▶ Dataset extract:
========

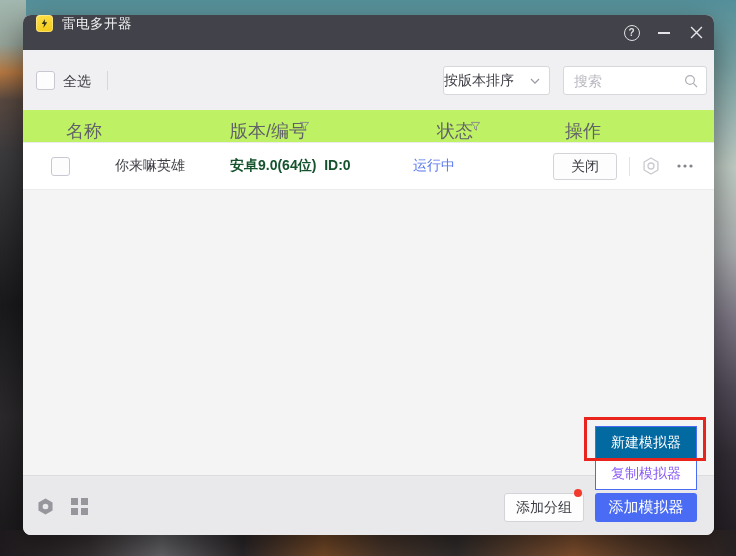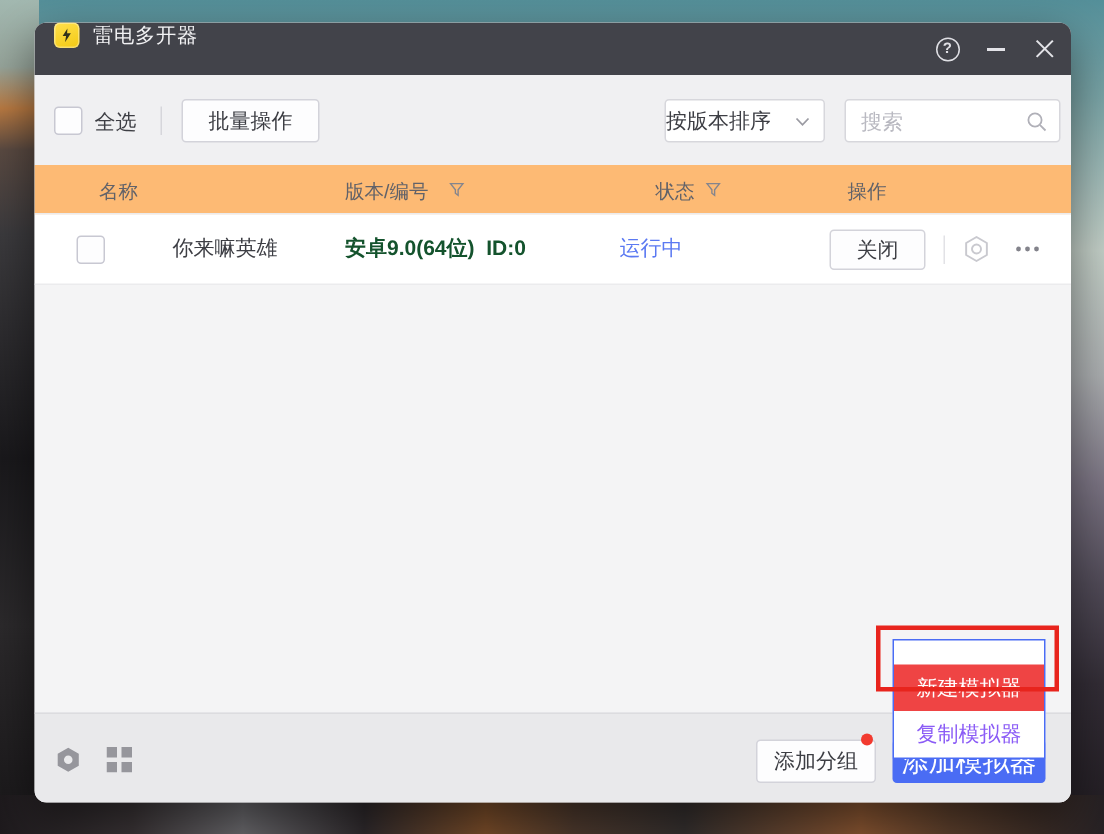--- a/index.html
+++ b/index.html
@@ -119,7 +119,6 @@
       <div class="checkbox"></div>
       <span class="select-all-label">全选</span>
       <div class="vdiv"></div>
-      <button class="btn batch-btn">批量操作</button>
       <div class="sort-select">
         <span>按版本排序</span>
         <svg width="10" height="7" viewBox="0 0 10 7">

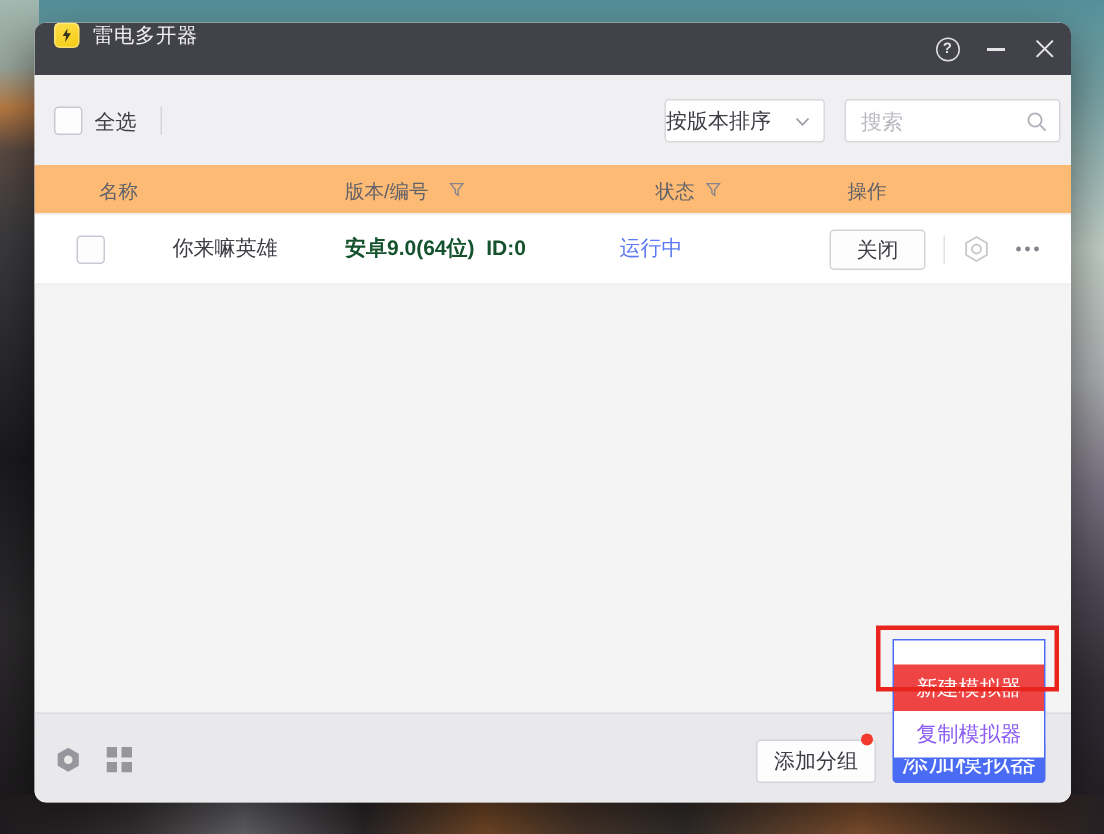--- a/index.html
+++ b/index.html
@@ -51,7 +51,7 @@
   .search-box svg { position:absolute; right:8px; top:7px; }
 
   
-  .thead { height:33px; background:#fdba74; border-bottom:1px solid #ebebed; flex:0 0 auto; position:relative; font-size:13px; color:#616269; }
+  .thead { height:33px; background:#bef264; border-bottom:1px solid #ebebed; flex:0 0 auto; position:relative; font-size:18px; color:#616269; }
   .thead span.lbl { position:absolute; top:9px; }
   .th-name { left:43px; } .th-version { left:207px; } .th-status { left:414px; } .th-ops { left:542px; }
   .funnel { position:absolute; top:11px; }

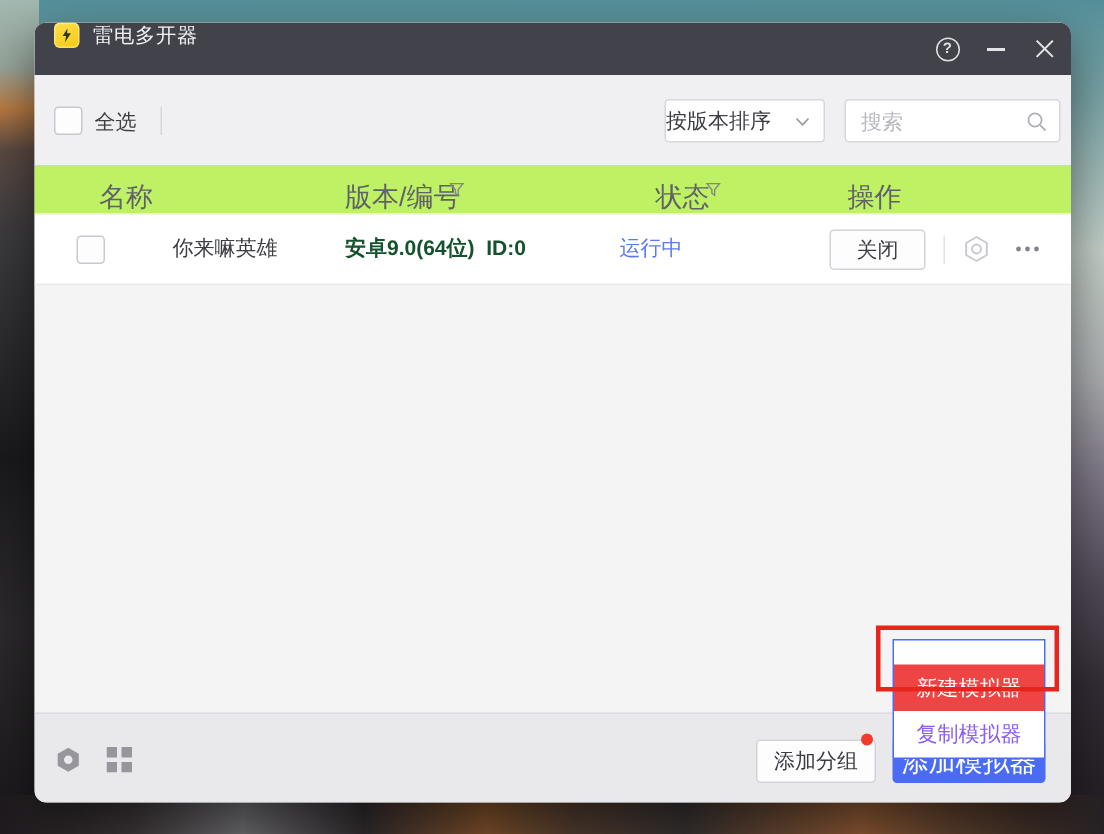--- a/index.html
+++ b/index.html
@@ -81,7 +81,7 @@
   
   .popup { position:absolute; left:572px; top:411px; width:102px; background:#fff; border:1px solid #4a6cf4; z-index:5; }
   .popup-item { height:31px; display:flex; align-items:center; justify-content:center; color:#8b5cf6; cursor:pointer; }
-  .popup-item.hl { background:#ef4444; color:#fff;margin-top:16px; }
+  .popup-item.hl { background:#0369a1; color:#fff; }
 
   
   .annotation-box { position:absolute; left:561px; top:402px; width:122px; height:44px; border:3px solid #e8241d; z-index:9; pointer-events:none; }

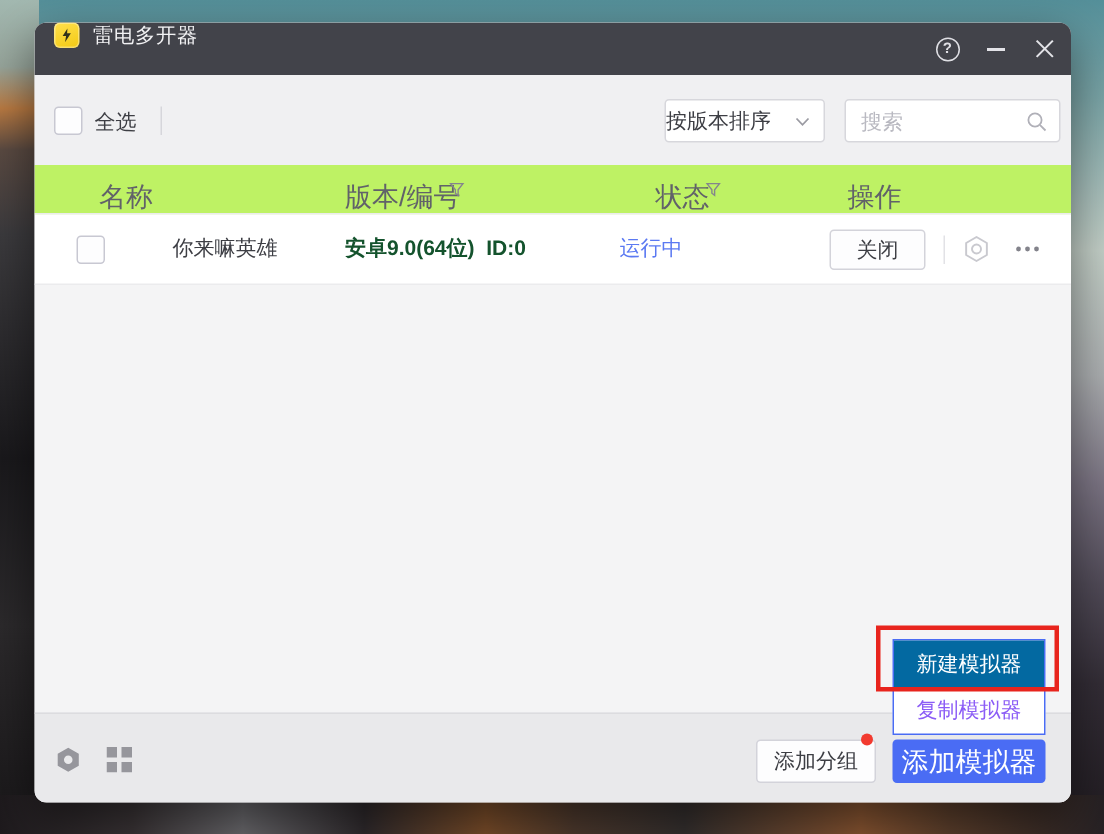--- a/index.html
+++ b/index.html
@@ -75,7 +75,7 @@
   .foot-grid { position:absolute; left:48px; top:22px; cursor:pointer; }
   .add-group-btn { position:absolute; left:481px; top:17px; width:80px; height:29px; }
   .red-dot { position:absolute; left:551px; top:13px; width:8px; height:8px; border-radius:50%; background:#f23a2f; }
-  .blue-btn { background:#4a6cf4; color:#fff; border:none; border-radius:3px; font-size:18px; font-family:inherit; cursor:pointer; }
+  .blue-btn { background:#4a6cf4; color:#fff; border:none; border-radius:3px; font-size:15px; font-family:inherit; cursor:pointer; }
   .add-emu-btn { position:absolute; left:572px; top:17px; width:102px; height:29px; }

========

▶ Work task:
Your copy should consist solely of the lines from the line containing "position:absolute; left:572px; top:411px;" through the last line of the records above, reproduced exactly, with the pictures left out.

▶ Solution to this problem:
   .popup { position:absolute; left:572px; top:411px; width:102px; background:#fff; border:1px solid #4a6cf4; z-index:5; }
   .popup-item { height:31px; display:flex; align-items:center; justify-content:center; color:#8b5cf6; cursor:pointer; }
-  .popup-item.hl { background:#ef4444; color:#fff;margin-top:16px; }
+  .popup-item.hl { background:#0369a1; color:#fff; }
 
   
   .annotation-box { position:absolute; left:561px; top:402px; width:122px; height:44px; border:3px solid #e8241d; z-index:9; pointer-events:none; }

--- a/index.html
+++ b/index.html
@@ -75,7 +75,7 @@
   .foot-grid { position:absolute; left:48px; top:22px; cursor:pointer; }
   .add-group-btn { position:absolute; left:481px; top:17px; width:80px; height:29px; }
   .red-dot { position:absolute; left:551px; top:13px; width:8px; height:8px; border-radius:50%; background:#f23a2f; }
-  .blue-btn { background:#4a6cf4; color:#fff; border:none; border-radius:3px; font-size:18px; font-family:inherit; cursor:pointer; }
+  .blue-btn { background:#4a6cf4; color:#fff; border:none; border-radius:3px; font-size:15px; font-family:inherit; cursor:pointer; }
   .add-emu-btn { position:absolute; left:572px; top:17px; width:102px; height:29px; }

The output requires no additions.